The T-ROESY cross-peak volumes for the tri-, tetra-, and pentasaccharide (2–4) were used to derive conformationally averaged interproton distances (Fig. 6) [91]. Similar distances observed across the glycosidic linkages of the oligomers 1–4 are indicative of a compact, repetitive solution structures. The distances also suggest the inferred structure is not just a result of steric interactions between distant, noncontiguous residues but represents a population of low-energy conformations with similar torsional angles about the glycosidic linkages. If steric interactions between noncontiguous residues were limiting the conformations of the oligomers, the shorter oligomers would be expected to have distances that differed from those of their counterparts with higher molecular weights, but this was not the case.
3.2 Molecular Modeling
Unrestrained molecular dynamics modeling was carried out for oligomers 2–4 [90]. The resulting model for pentasaccharide 4 is discussed below.
Comparisons of the ten structures of the pentasaccharide obtained from a simulated annealing protocol showed a single family of low-energy conformations. A static model of the pentasaccharide in one of these conformations shows the helical nature of this oligosaccharide (Fig. 7). The three-dimensional repeating unit approximates three mannose residues.
Theoretical interproton distances were calculated from a 5 ns molecular dynamics run at 300 K. The resulting data compared well with distances determined from experimental NOEs (Fig. 6 distances in parentheses). During the dynamics model run, the oligosaccharide stayed within the range of glycosidic torsional angles represented by the family of conformations generated by simulated annealing.
A comparison of the conformational space sampled by the oligosaccharides indicates that the tri-, tetra-, and pentasaccharides 2–4 explore very similar torsional angles across all their linkages [91]. The family of conformations sampled is consistent with a model that imparts helical character to this glycan chain (Fig. 7).
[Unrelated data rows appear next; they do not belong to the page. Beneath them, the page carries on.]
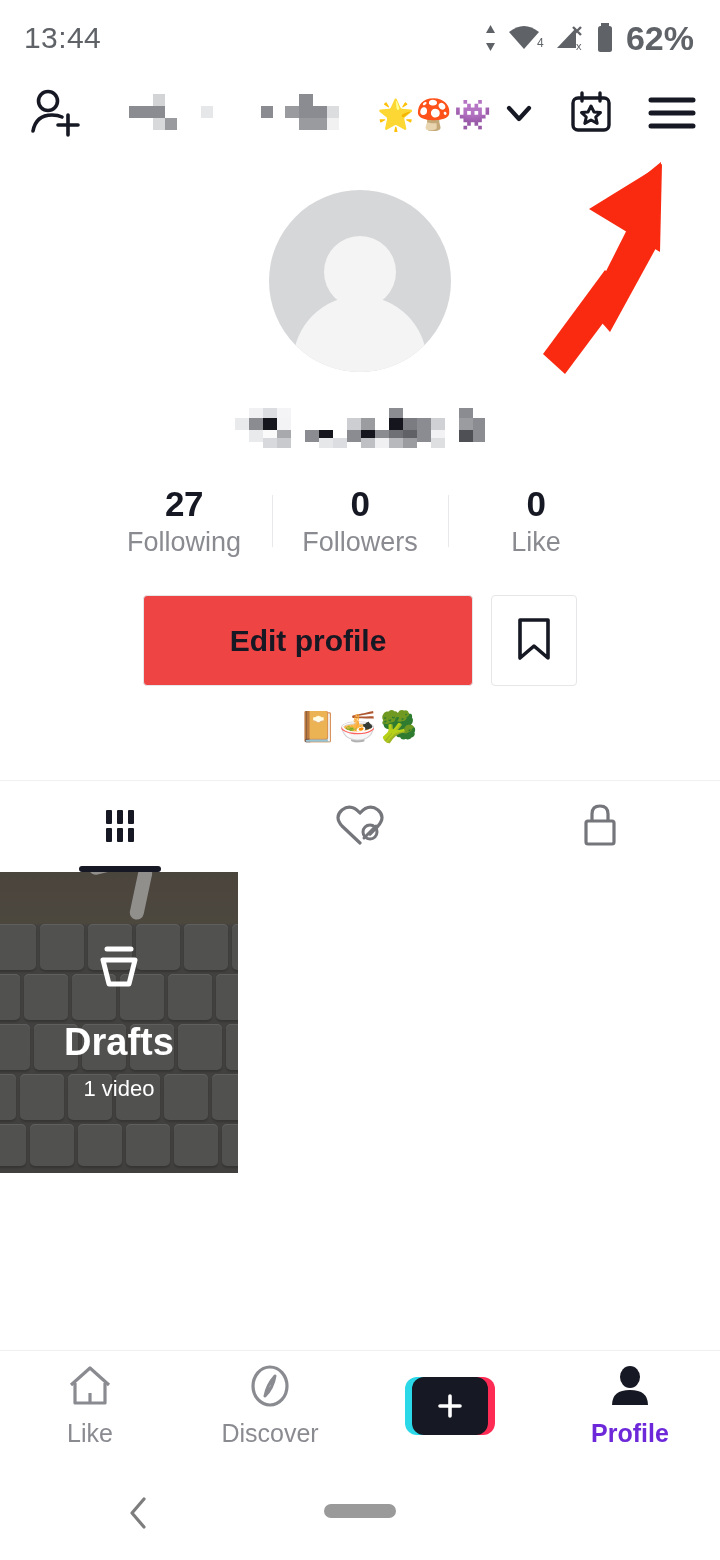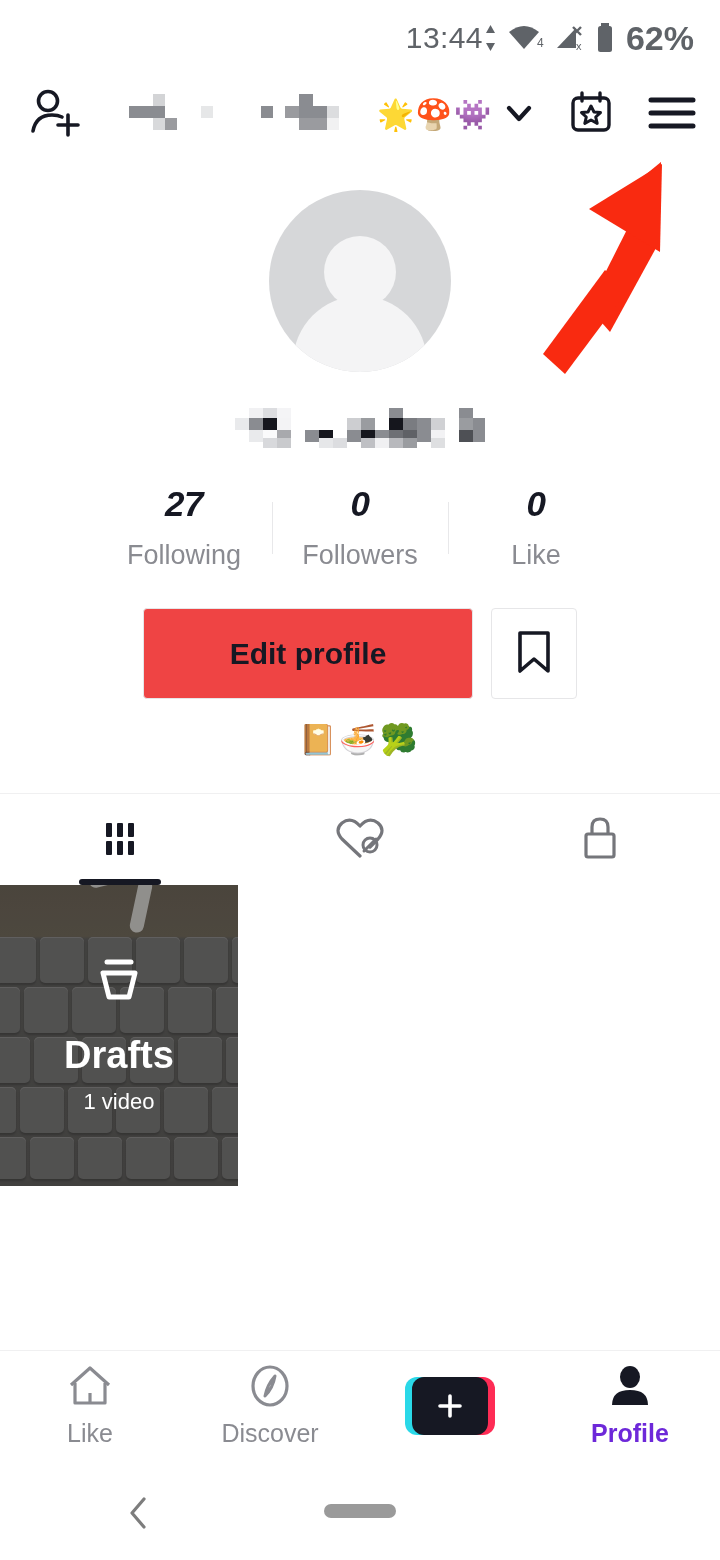--- a/index.html
+++ b/index.html
@@ -8,22 +8,22 @@
     font-family:"Liberation Sans", sans-serif;
     background:#ffffff;
     color:#161823;
     position:relative;
     overflow:hidden;
   }
 
   
   .statusbar {
     height:76px;
-    display:flex; align-items:center; justify-content:flex-end;
-    padding:0 26px 0 16px;
+    display:flex; align-items:center; justify-content:space-between;
+    padding:0 26px 0 24px;
   }
   .status-time { font-size:30px; color:#5f6368; letter-spacing:.4px; }
   .status-right { display:flex; align-items:center; gap:9px; }
   .status-right svg { display:block; }
   .status-batt-text { font-size:34px; color:#5f6368; margin-left:2px;font-weight:bold; }
 
   
   .topnav {
     height:78px;
     display:flex; align-items:center;
@@ -60,22 +60,22 @@
     width:134px; height:110px; border-radius:67px 67px 0 0; background:#f4f4f5;
   }
 
   .username-mosaic { margin-top:36px; height:42px; }
 
   .stats {
     display:flex; align-items:center; justify-content:center;
     margin-top:34px; width:100%;
   }
   .stat { width:175px; text-align:center; }
-  .stat-num { font-size:35px; font-weight:bold; color:#161823; letter-spacing:-.5px;font-style:italic; }
-  .stat-label { font-size:27px; color:#8a8b91; margin-top:16px; }
+  .stat-num { font-size:35px; font-weight:bold; color:#161823; letter-spacing:-.5px; }
+  .stat-label { font-size:27px; color:#8a8b91; margin-top:3px; }
   .stat-div { width:1px; height:52px; background:#e8e8ea; }
 
   .actions { display:flex; align-items:center; gap:18px; margin-top:37px; }
   .btn-edit {
     width:330px; height:91px;
     border:1px solid #e6e6e8; border-radius:4px; background:#ef4444;
     display:flex; align-items:center; justify-content:center;
     font-size:30px; font-weight:bold; color:#161823;
   }
   .btn-bookmark {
The repeating unit is approximately three residues long, but due to the inherent flexibility about glycosidic torsional angles, the overlap of residues n and n + 3 is only approximate. In this family of conformations, hydroxyls are oriented out into the solution and a hydrophobic core forms from the α-faces of the mannose rings. Interestingly, the Crich group reported a crystal structure of a (1 → 2)-β-mannopyranan tetrasaccharide with attached organic protecting groups [102] and the gross features of this molecule were closely related to the aqueous solution structure inferred from NMR-derived constraints.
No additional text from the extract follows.